Ø Ionisation Enthalpy: Ionisation enthalpy of these elements decreases down the group. It is due to increase in size. However, the elements of this group have lower ionisation enthalpy values compared to those of Group15 elements. This is due to the fact that Group 15 elements have extra stable half- filled p orbitals electronic configuration.
Oxygen atom has less negative electron gain enthalpy than sulphur because of the       compact nature of its shells due to which the electronic repulsion is greater.

Ø Oxidation State: They show -2, +2, +4, +6 oxidation states. Oxygen does not show +6 oxidation state due to absence of d – orbitals. Po does not show +6 oxidation state due to inert pair effect.
The stability of -2 oxidation state decreases down the group due to increase in atomic size and decrease in electronegativity.

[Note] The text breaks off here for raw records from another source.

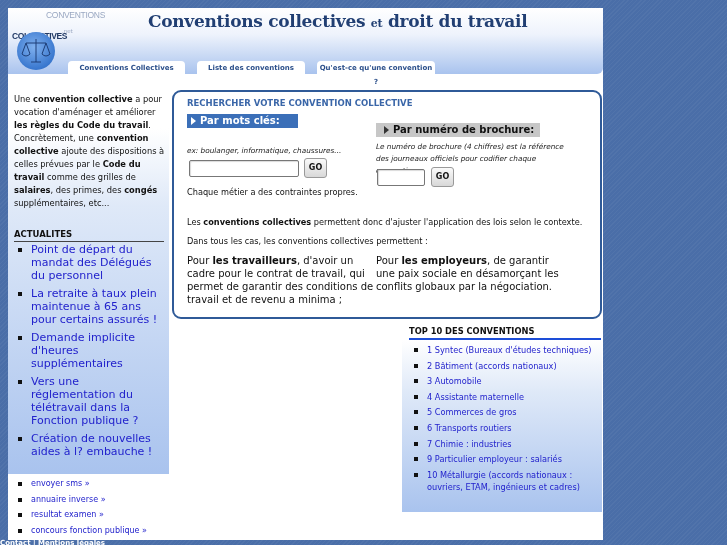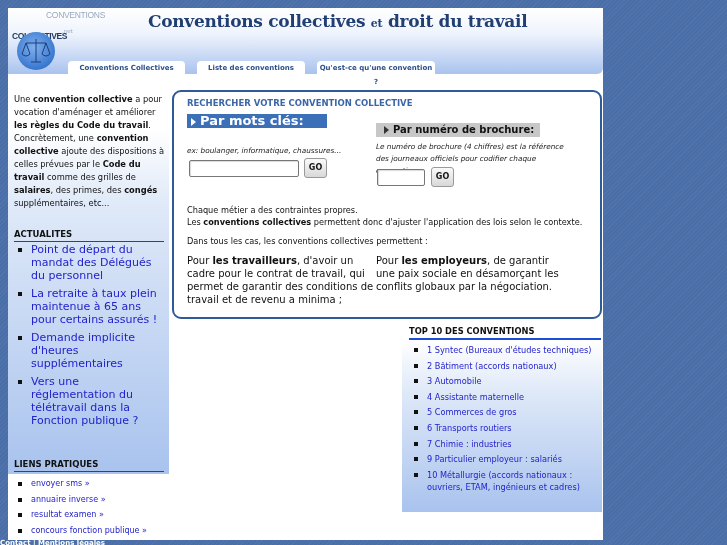--- a/index.html
+++ b/index.html
@@ -75,8 +75,8 @@
   }
   .search-title { position: absolute; left: 13px; top: 6px; font-size: 8.5px; font-weight: bold; color: #3a66a8; }
   .bar-kw {
-    position: absolute; left: 13px; top: 22px; width: 140px; height: 14px; background: #3b6fb8;
-    color: #fff; font-size: 13px; font-weight: bold; line-height: 14px; padding-left: 4px;
+    position: absolute; left: 13px; top: 22px; width: 111px; height: 14px; background: #3b6fb8;
+    color: #fff; font-size: 10px; font-weight: bold; line-height: 14px; padding-left: 4px;
   }
   .bar-num {
     position: absolute; left: 202px; top: 31px; width: 164px; height: 14px; background: #c7c7c7;

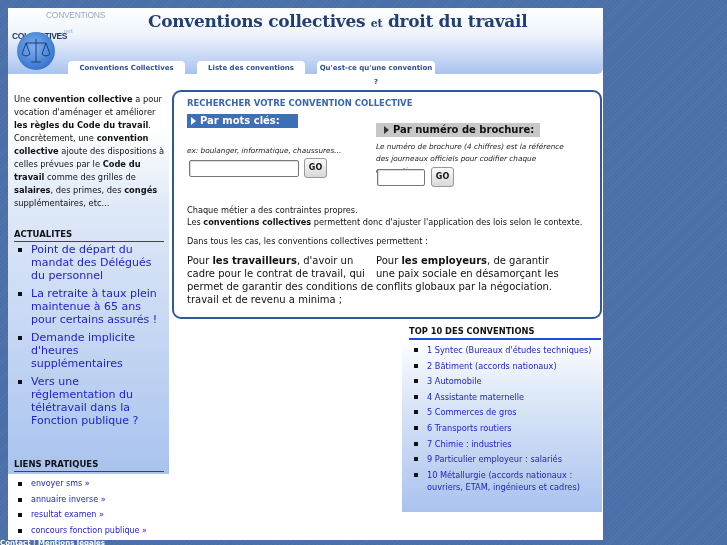--- a/index.html
+++ b/index.html
@@ -195,7 +195,7 @@
     <input class="input in-num" type="text" value="" style="">
     <div class="go go-num">GO</div>
 
-    <div class="para" style="top:112px;">Chaque métier a des contraintes propres.</div>
+    <div class="para" style="top:94px;">Chaque métier a des contraintes propres.</div>
     <div class="para" style="top:143px;">Dans tous les cas, les conventions collectives permettent :</div>
     <div class="para" style="top:124px;"><span>Les </span><b>conventions collectives</b><span> permettent donc d'ajuster l'application des lois selon le contexte.</span></div>
 

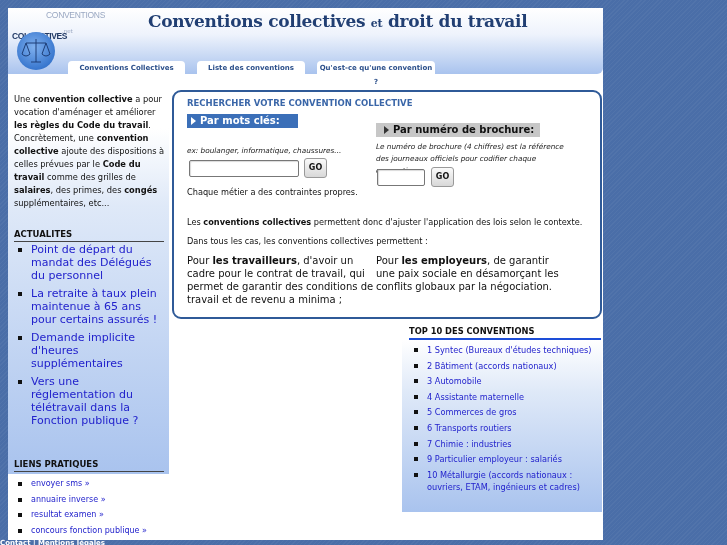--- a/index.html
+++ b/index.html
@@ -168,6 +168,7 @@
       <li><span class="lnk">La retraite à taux plein maintenue à 65 ans pour certains assurés !</span></li>
       <li><span class="lnk">Demande implicite d'heures supplémentaires</span></li>
       <li><span class="lnk">Vers une réglementation du télétravail dans la Fonction publique ?</span></li>
+      <li><span class="lnk">Création de nouvelles aides à l? embauche !</span></li>
     </ul>
 
     <div class="side-h" style="top:369px;">LIENS PRATIQUES</div>

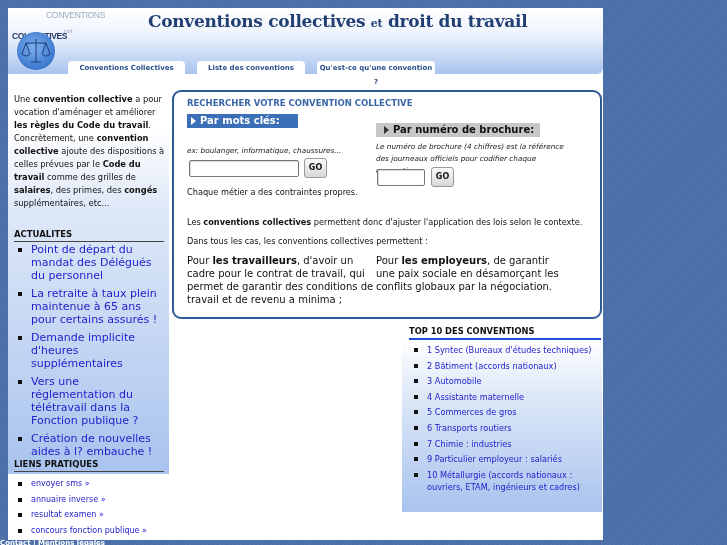--- a/index.html
+++ b/index.html
@@ -171,7 +171,6 @@
       <li><span class="lnk">Création de nouvelles aides à l? embauche !</span></li>
     </ul>
 
-    <div class="side-h" style="top:369px;">LIENS PRATIQUES</div>
   </div>
 
   <div class="links-wrap">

Since electronegativity of oxygen is very high, it shows only –2 oxidation state (except in the case of OF2 where its oxidation state is + 2).
+ 4 and + 6 are more common. Sulphur, selenium and tellurium usually show + 4 oxidation state in their compounds with oxygen and + 6 with fluorine. Down the group, the stability of + 6 oxidation state decreases and that of + 4 oxidation state increases (due to inert pair effect).

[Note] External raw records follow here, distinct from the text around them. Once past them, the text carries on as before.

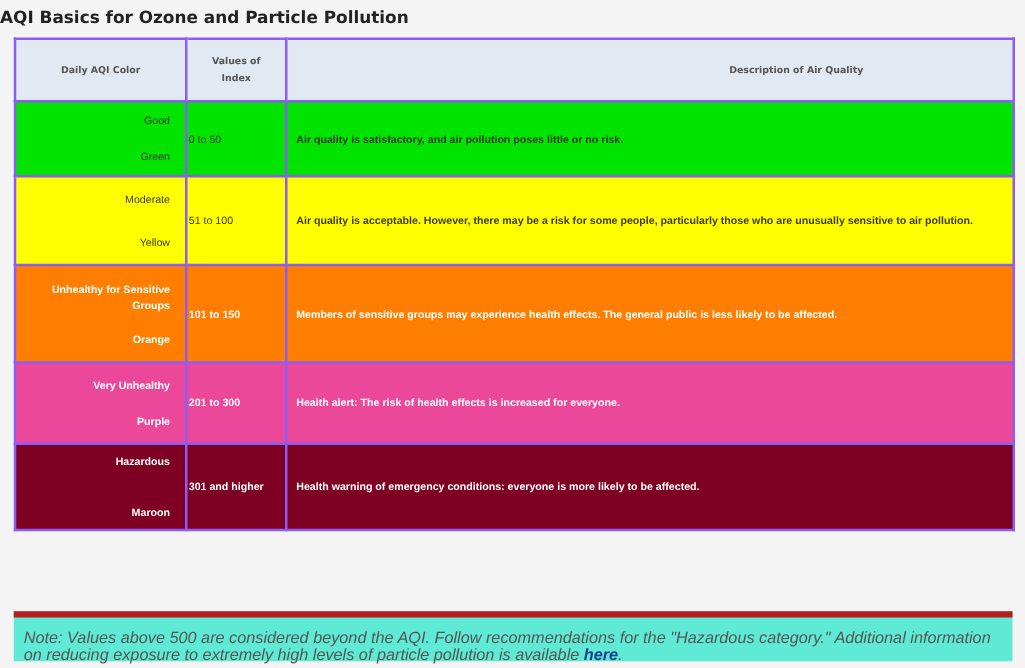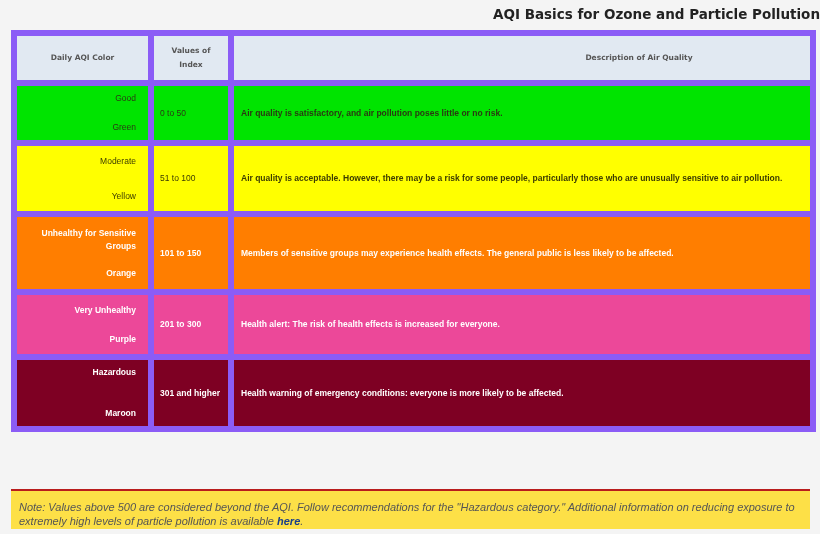--- a/index.html
+++ b/index.html
@@ -7,7 +7,7 @@
     body { font-family: "DejaVu Sans", sans-serif; position: relative; }
     .title {
       position: absolute; top: 6px; left: 0; width: 820px;
-      text-align: right; font-size: 13.5px; font-weight: bold; color: #222;
+      text-align: left; font-size: 13.5px; font-weight: bold; color: #222;
       font-family: "DejaVu Sans", sans-serif;
     }
     table.aqi {

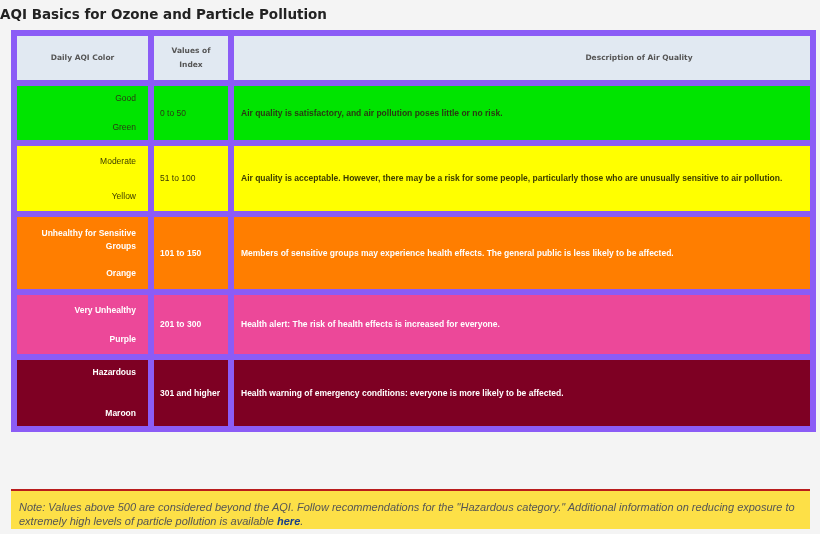--- a/index.html
+++ b/index.html
@@ -15,7 +15,7 @@
       border-collapse: collapse; table-layout: fixed;
     }
     table.aqi td, table.aqi th {
-      border: 6px solid #8b5cf6;
+      border: 2px solid #8b5cf6;
       vertical-align: middle;
       font-family: "Liberation Sans", sans-serif;
       font-size: 8.5px;

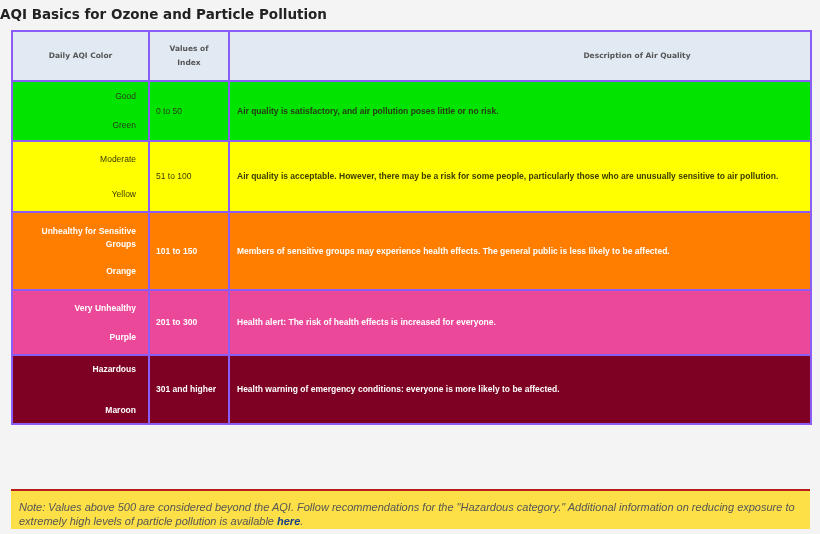--- a/index.html
+++ b/index.html
@@ -32,7 +32,7 @@
     td.cat { padding: 6px 12px; text-align: right; }
     td.cat .name { display: block; }
     td.cat .color { display: block; }
-    td.val { padding-left: 6px; }
+    td.val { padding-left: 1px; }
     td.desc { padding: 0 8px 0 7px; font-weight: bold; }
     tr.good td { background: #00e400; color: #2a3a12; height: 60px; font-weight: normal; }
     tr.good td.cat .name { margin-bottom: 16px; }

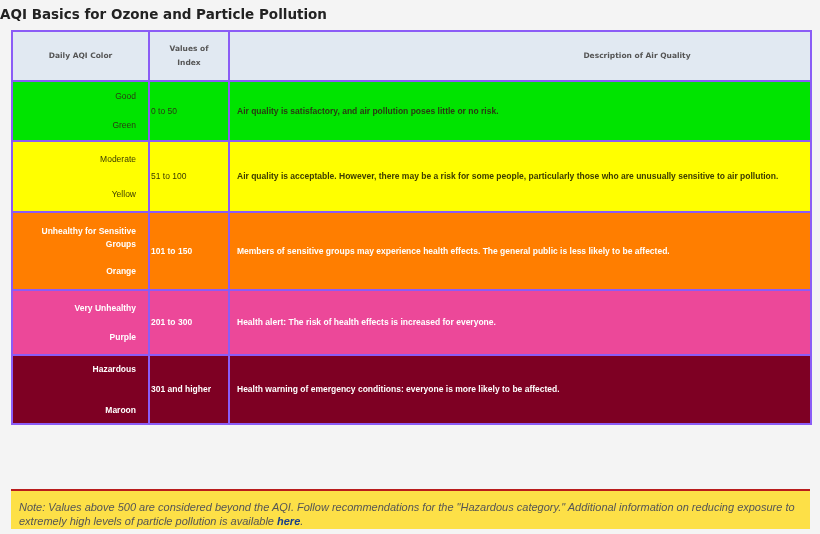--- a/index.html
+++ b/index.html
@@ -50,10 +50,10 @@
     tr.hazardous td.cat .name { margin-bottom: 28px; }
     .note-box {
       position: absolute; top: 489px; left: 11px; width: 799px; height: 40px;
-      background: #fde047; border-top: 2px solid #b91c1c;
+      background: #5eead4; border-top: 5px solid #b91c1c;
       padding: 9px 8px 0 8px;
       font-family: "Liberation Sans", sans-serif; font-style: italic;
-      font-size: 11px; color: #555; line-height: 14px;
+      font-size: 13px; color: #555; line-height: 14px;
     }
     .note-box a { color: #1a3f8a; font-weight: bold; text-decoration: none; }
   </style>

Ø Electronegativity: It is the tendency of an atom to attract shared paired electrons towards itself. The order of electronegativity is

O > S > Se > Te > Po (regular trend)


Ø Electron gain enthalpy: Oxygen has less negative electron gain enthalpy than S because of small size of O.
From S to Po electron gain enthalpy becomes less negative to Po because of increase in atomic size.  The order of Electron Gain Enthalpy is
S > Se > Te > Po > O

Ø Melting and boiling point: It increases with increase in atomic number. Oxygen has much lower melting and boiling points than Sulphur because oxygen is diatomic (O2) and Sulphur is Octatomic (S8).
  

ü Chemical Properties:
Ø Hydrides: All the elements of group 16 from hydrides of the general formula H2E where E is the element belonging to group 16. Following are some of the characteristics of these hydrides: H2O, H2S, H2Se, H2Te.
·       Their acidic character increases from H2O to H2Te. This is due to the decrease in bond (H–E) dissociation enthalpy down the group.
H2Te > H2Se > H2S > H2O
·       The thermal stability also decreases down the group due to increase in bond length.
                      H2Te > H2Se > H2S > H2O
·       All the hydrides except water possess reducing property and this character increases from H2S to H2Te.
                               H2S > H2Se > H2Te
·       Bond angles H2O > H2S > H2Se > H2Te. Due to repulsion between lone pairs.